It might be fine for small repos, but for massive repos, blobless/treeless clones become unmanageable because many git operations become very slow. I added some further links.

From my side, when you have non-trivial sized repo, on local machine one should either use either a shallow, or a full clone (or, if possible, a sparse checkout, but this requires repo to be compatible).

wvh

That's a beautiful answer. Sometimes people explain something you already know, but different parts of your brain light up. This doesn't just explain git once more, but also plants some seeds related to hashed state optimisations in other, future challenges.

bradley13

Ok, I'm a simplistic Git user, but: I always do a full clone. Maybe (probably) I will never need all that history, but...maybe I will. Disk space is cheap.

emmelaich

Often I just want to have a look locally. It's saving time. I'm not very concerned about disk space.
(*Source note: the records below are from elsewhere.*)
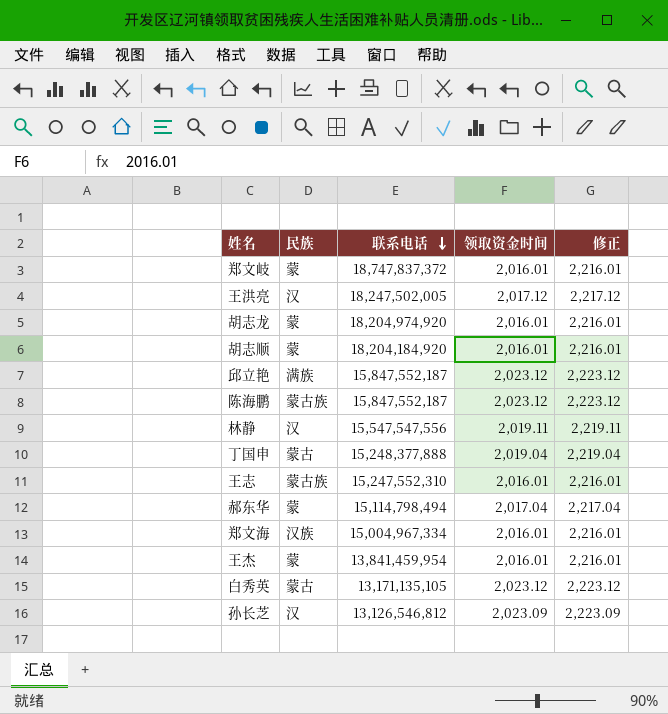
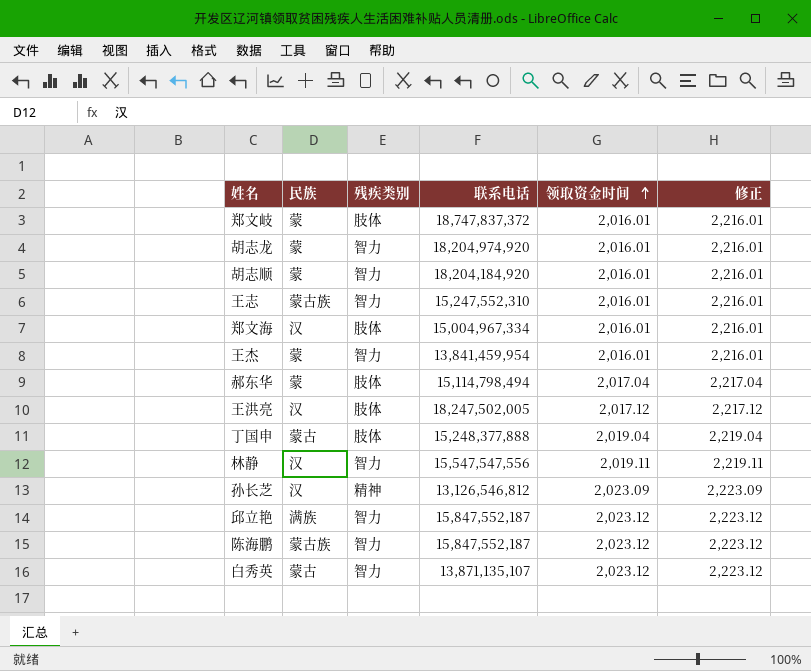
row order: 联系电话 descending -> 领取资金时间 ascending
column 残疾类别 | position: none -> 3
郑文海 | 民族: 汉族 -> 汉
白秀英 | 联系电话: 13,171,135,105 -> 13,871,135,107

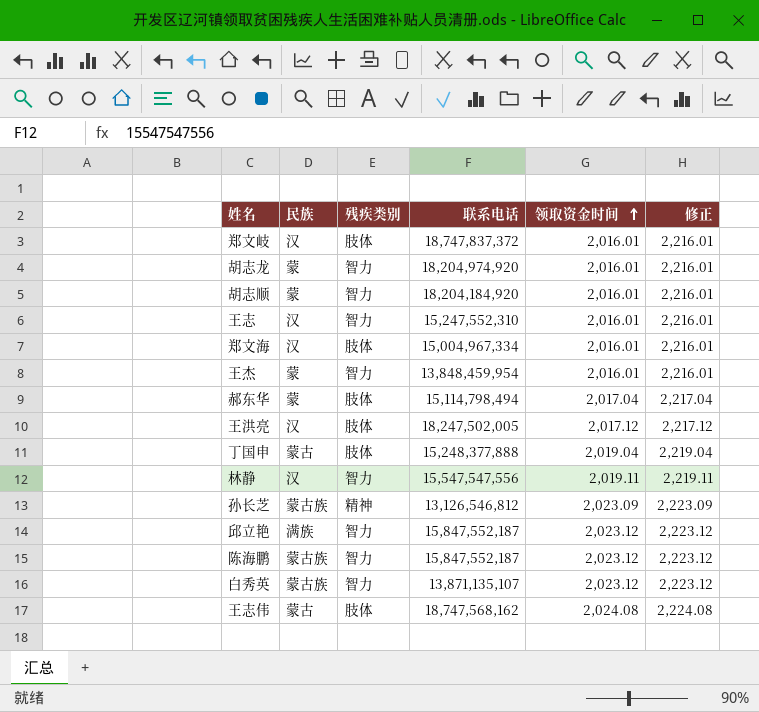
郑文岐 | 民族: 蒙 -> 汉
王志 | 民族: 蒙古族 -> 汉
王杰 | 联系电话: 13,841,459,954 -> 13,848,459,954
孙长芝 | 民族: 汉 -> 蒙古族
白秀英 | 民族: 蒙古 -> 蒙古族
row 王志伟: none -> 蒙古 | 肢体 | 18,747,568,162 | 2,024.08 | 2,224.08

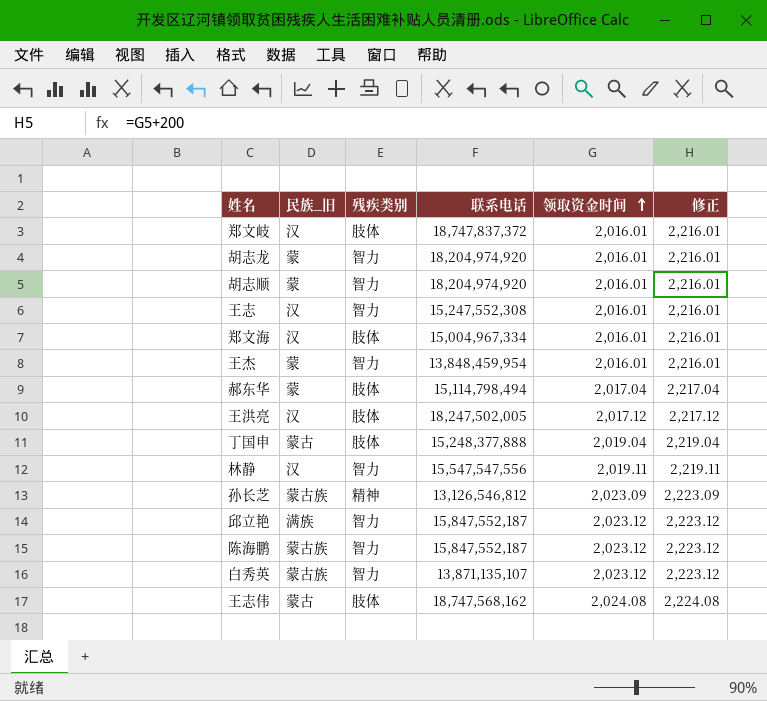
column name: 民族 -> 民族_旧
胡志顺 | 联系电话: 18,204,184,920 -> 18,204,974,920
王志 | 联系电话: 15,247,552,310 -> 15,247,552,308

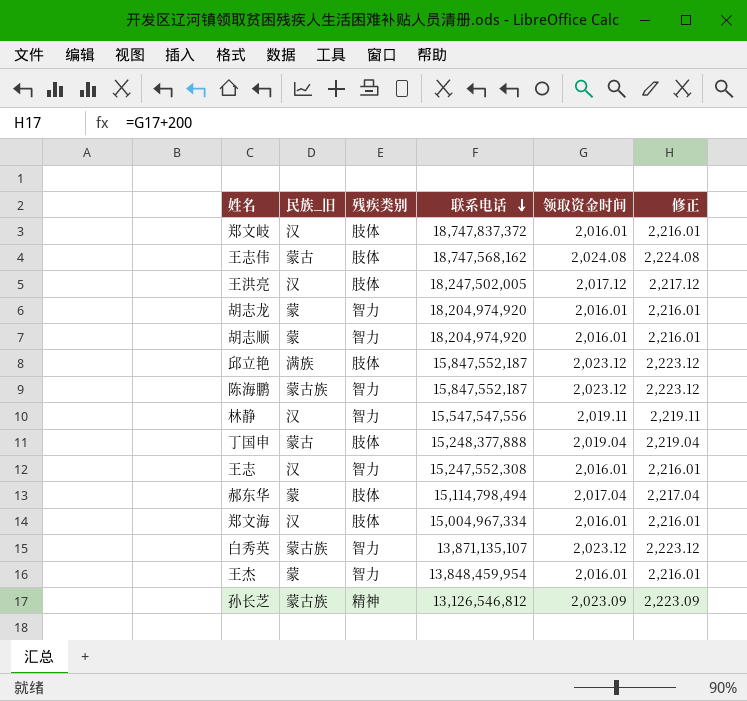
row order: 领取资金时间 ascending -> 联系电话 descending
邱立艳 | 残疾类别: 智力 -> 肢体

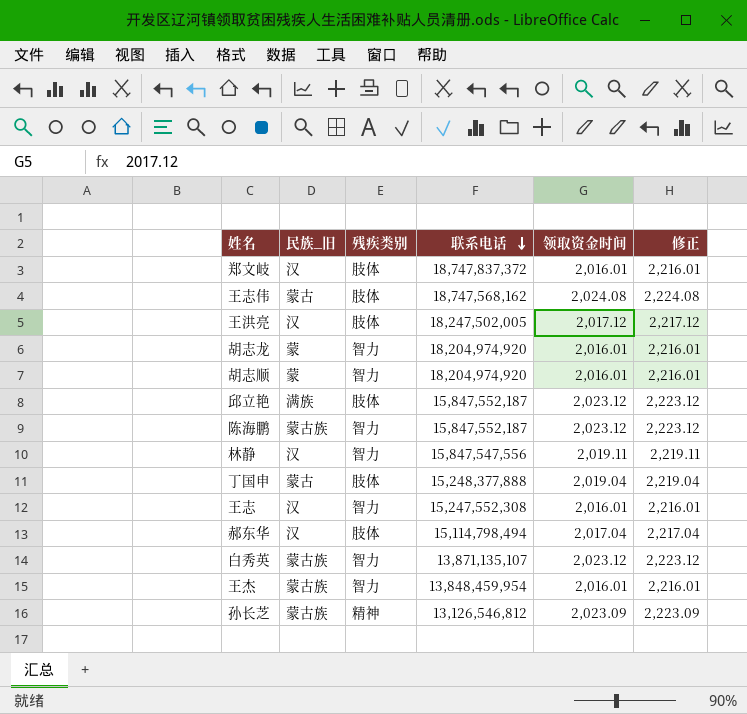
row 郑文海: 汉 | 肢体 | 15,004,967,334 | 2,016.01 | 2,216.01 -> none
林静 | 联系电话: 15,547,547,556 -> 15,847,547,556
郝东华 | 民族_旧: 蒙 -> 汉
王杰 | 民族_旧: 蒙 -> 蒙古族

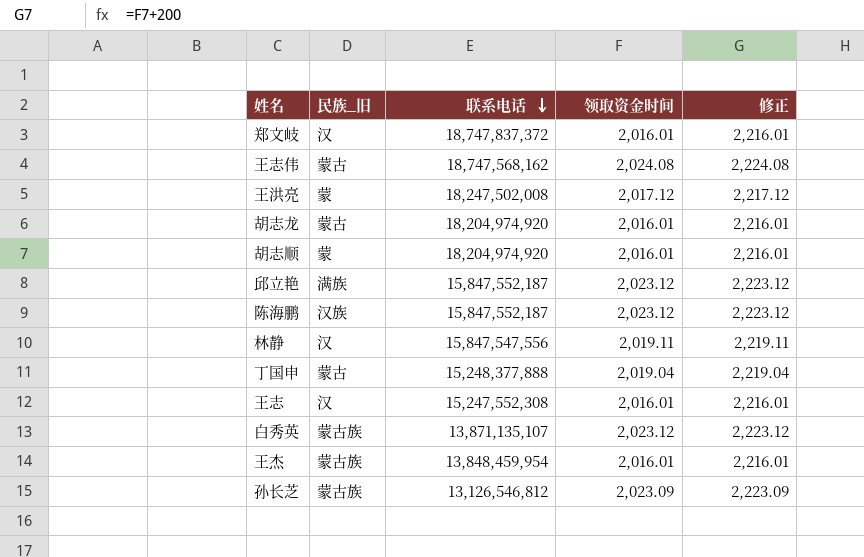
column 残疾类别 | position: 3 -> none
row 郝东华: 汉 | 肢体 | 15,114,798,494 | 2,017.04 | 2,217.04 -> none
王洪亮 | 民族_旧: 汉 -> 蒙
王洪亮 | 联系电话: 18,247,502,005 -> 18,247,502,008
胡志龙 | 民族_旧: 蒙 -> 蒙古
陈海鹏 | 民族_旧: 蒙古族 -> 汉族

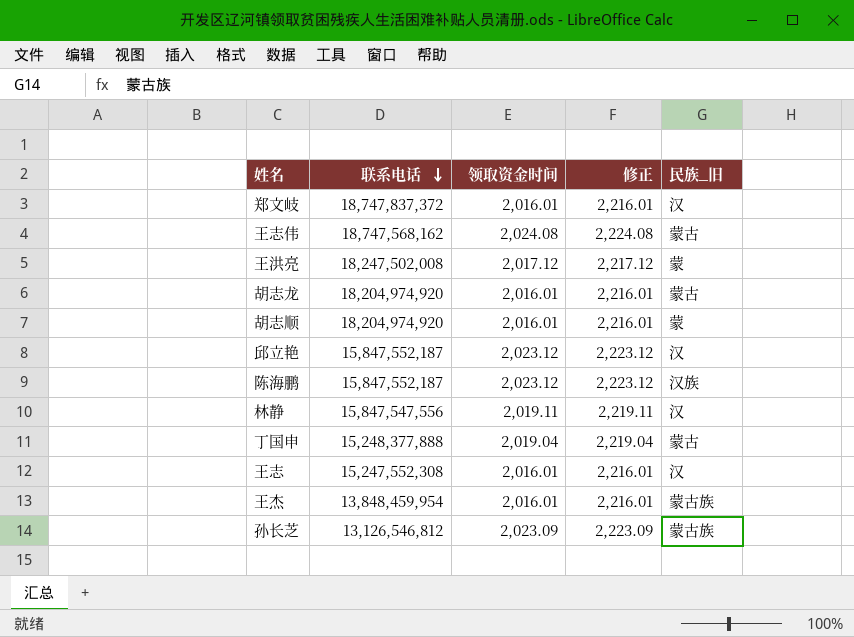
column 民族_旧 | position: 2 -> 5
row 白秀英: 蒙古族 | 13,871,135,107 | 2,023.12 | 2,223.12 -> none
邱立艳 | 民族_旧: 满族 -> 汉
Easy enough to deepen it later if wanted.

koiueo

That is until you have to clone a 10 GiB repo on shaky 5g while commuting on a train

diggan

Yeah, or any project that is more than a decade old and you don't want 10,000 commits from before the year 2023 on disk for almost no gains.

pabs3

For the use-case of downloading as little data as possible, I use this:

git clone --depth=1 --filter tree:0

zeristor

Should have the (2021) suffix